> _WORK INSTRUCTION_:
Please return every line in the entries below with the word "subtotal" in it.
----------
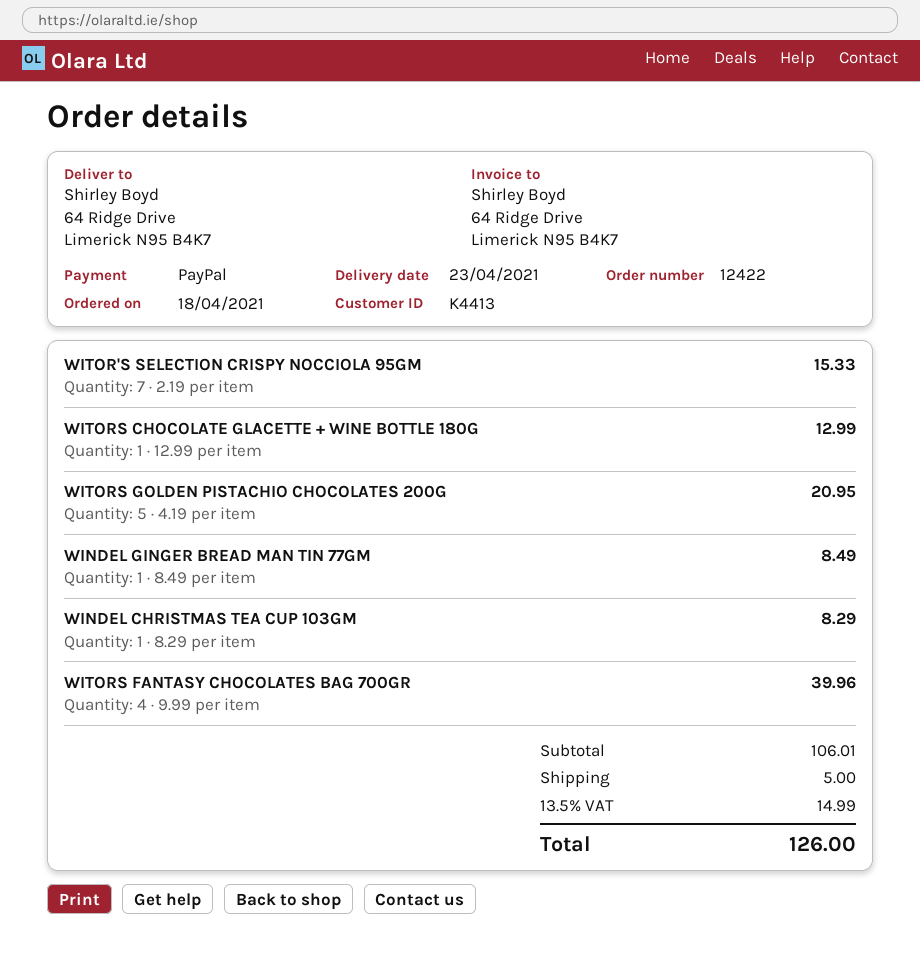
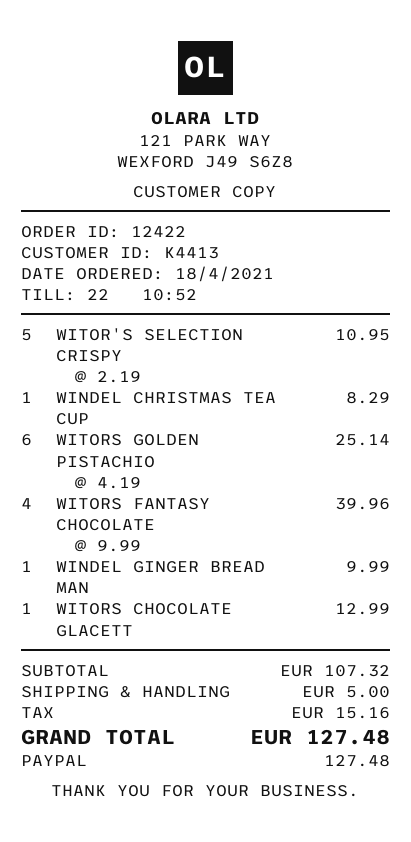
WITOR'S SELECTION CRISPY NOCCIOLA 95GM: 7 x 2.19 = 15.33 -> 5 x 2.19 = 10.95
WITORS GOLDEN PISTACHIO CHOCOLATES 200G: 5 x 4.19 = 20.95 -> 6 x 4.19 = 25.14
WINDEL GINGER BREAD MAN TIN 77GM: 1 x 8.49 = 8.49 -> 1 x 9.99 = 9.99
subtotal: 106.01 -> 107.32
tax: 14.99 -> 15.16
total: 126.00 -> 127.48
----------
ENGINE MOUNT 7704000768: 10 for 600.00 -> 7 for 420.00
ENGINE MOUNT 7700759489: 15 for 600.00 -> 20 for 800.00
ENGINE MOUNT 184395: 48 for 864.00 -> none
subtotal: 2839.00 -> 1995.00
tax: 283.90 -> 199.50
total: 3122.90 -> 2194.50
----------
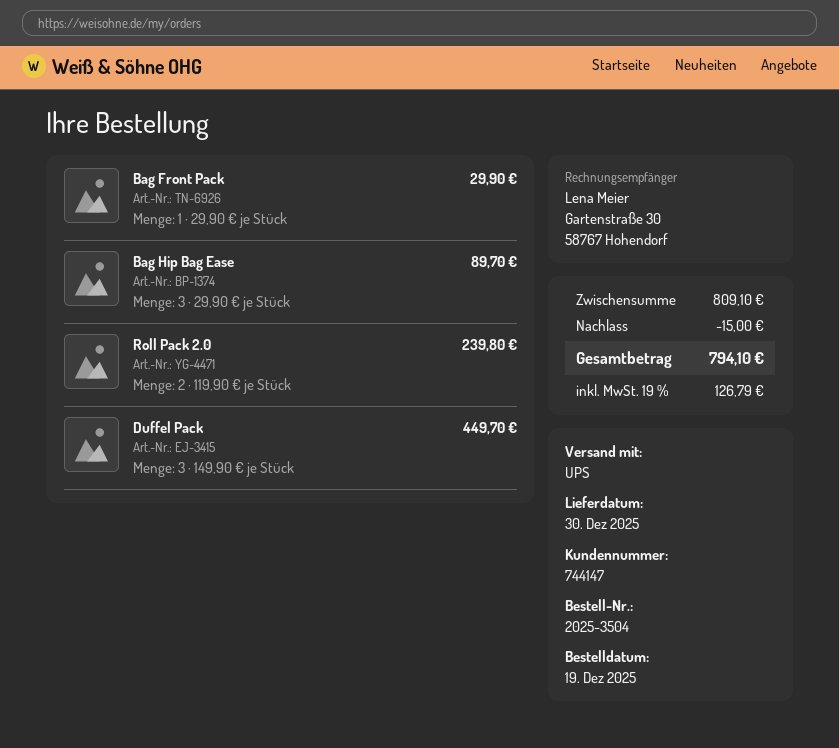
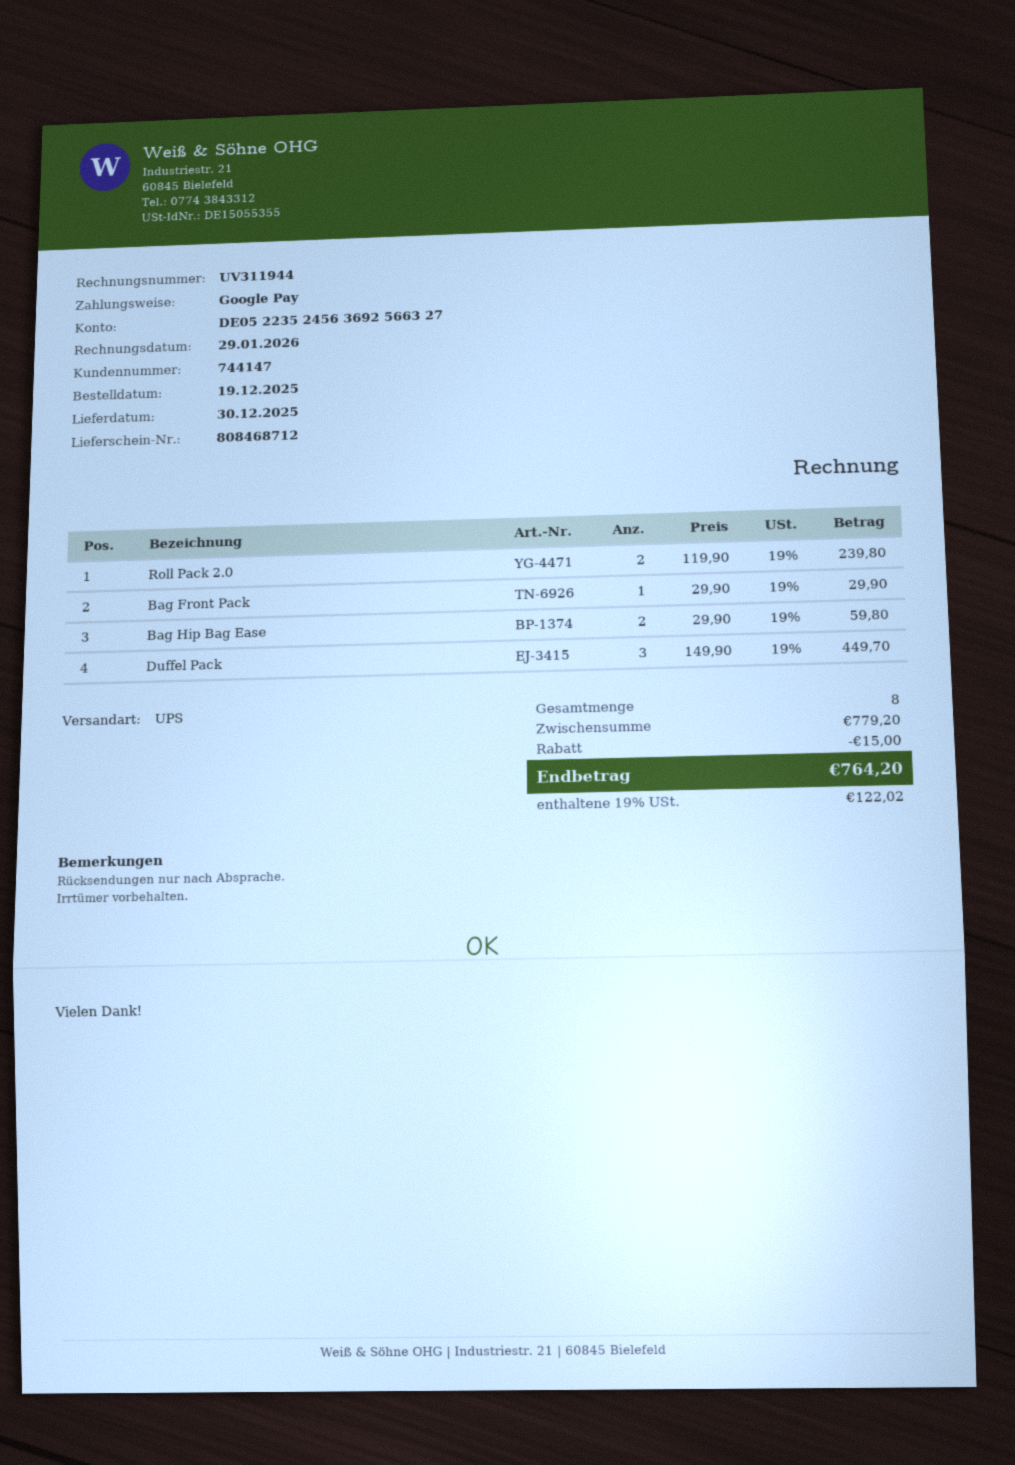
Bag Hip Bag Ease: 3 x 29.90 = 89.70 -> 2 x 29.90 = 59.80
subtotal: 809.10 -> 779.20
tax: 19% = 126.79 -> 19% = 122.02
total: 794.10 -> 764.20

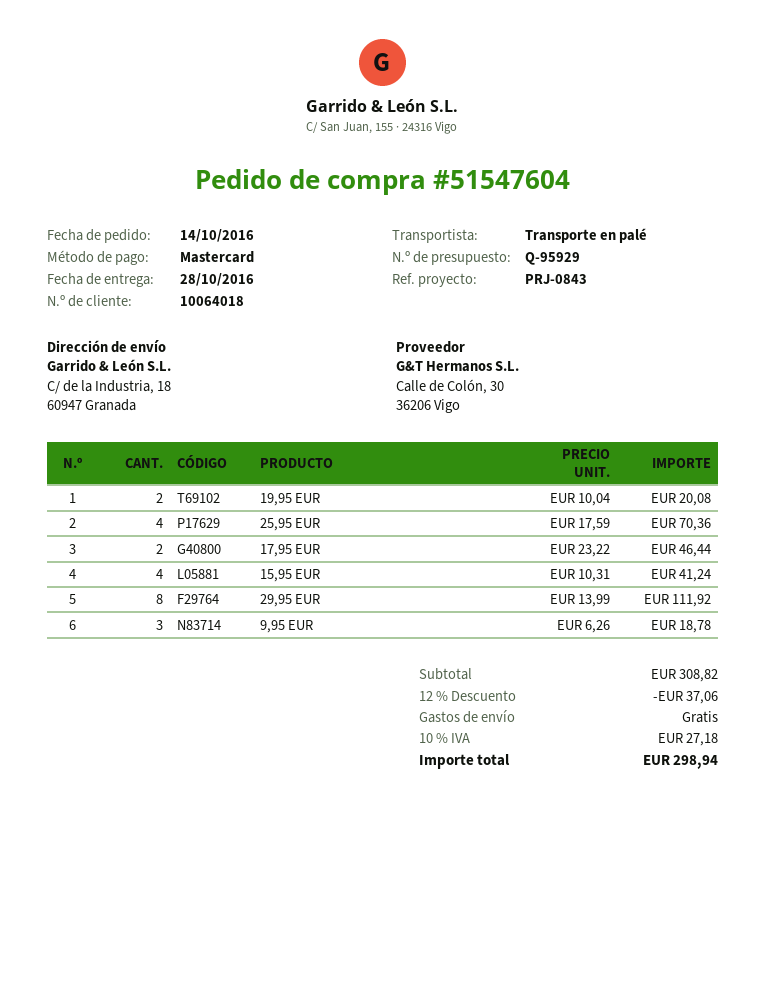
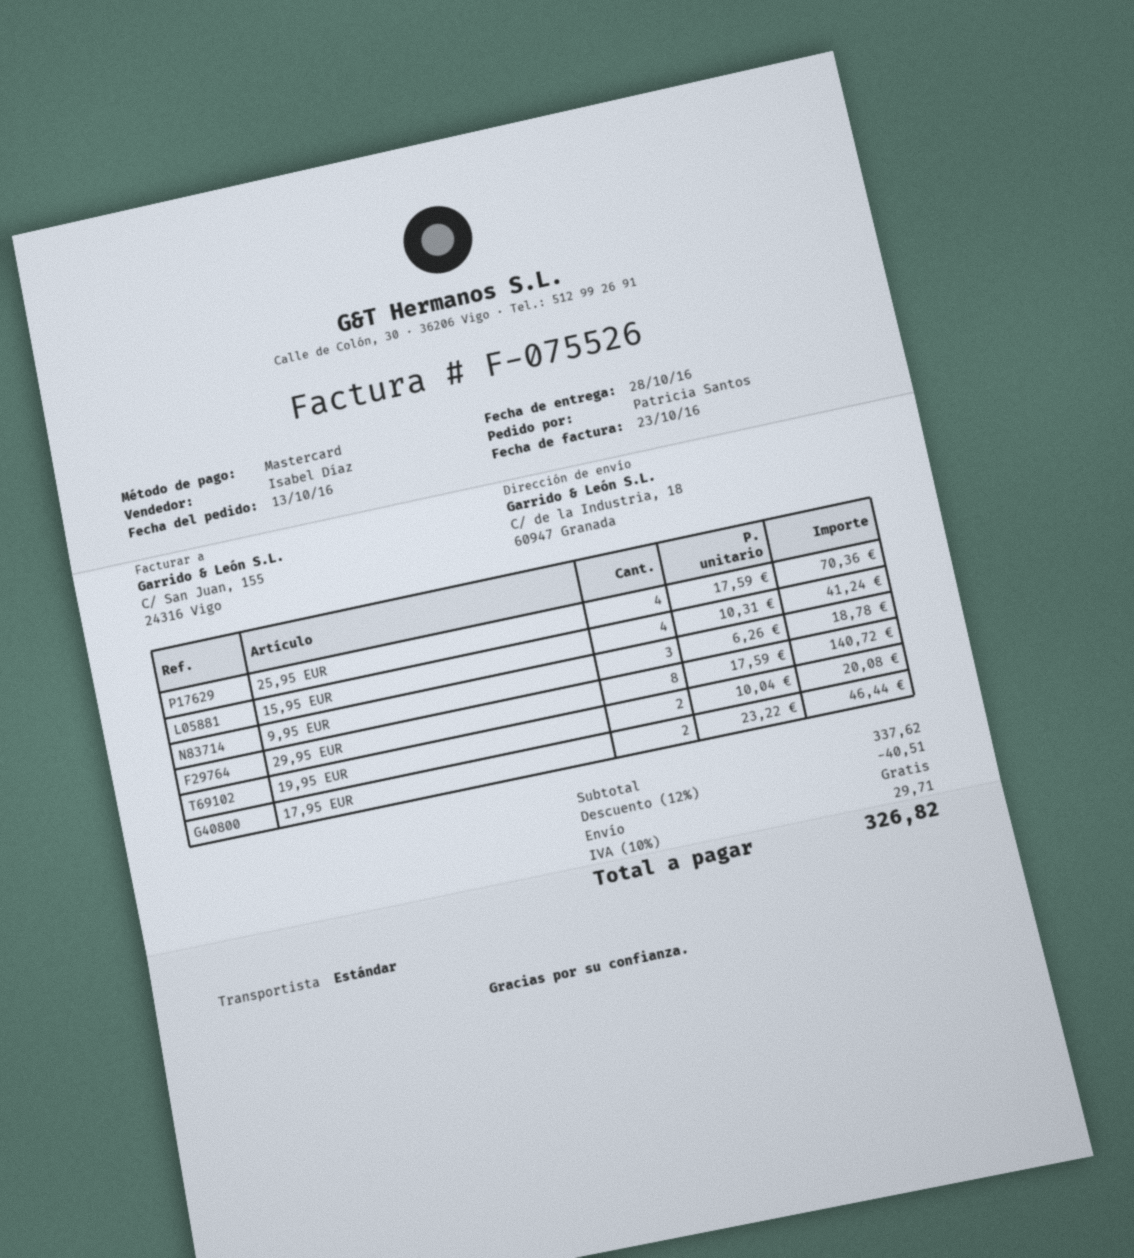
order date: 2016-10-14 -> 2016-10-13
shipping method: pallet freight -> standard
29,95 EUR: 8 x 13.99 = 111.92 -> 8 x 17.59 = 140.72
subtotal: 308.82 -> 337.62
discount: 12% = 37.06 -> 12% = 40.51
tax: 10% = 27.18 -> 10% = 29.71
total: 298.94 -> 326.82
----------
> _RESULT OF THIS TASK_:
subtotal: 106.01 -> 107.32
subtotal: 2839.00 -> 1995.00
subtotal: 809.10 -> 779.20
subtotal: 308.82 -> 337.62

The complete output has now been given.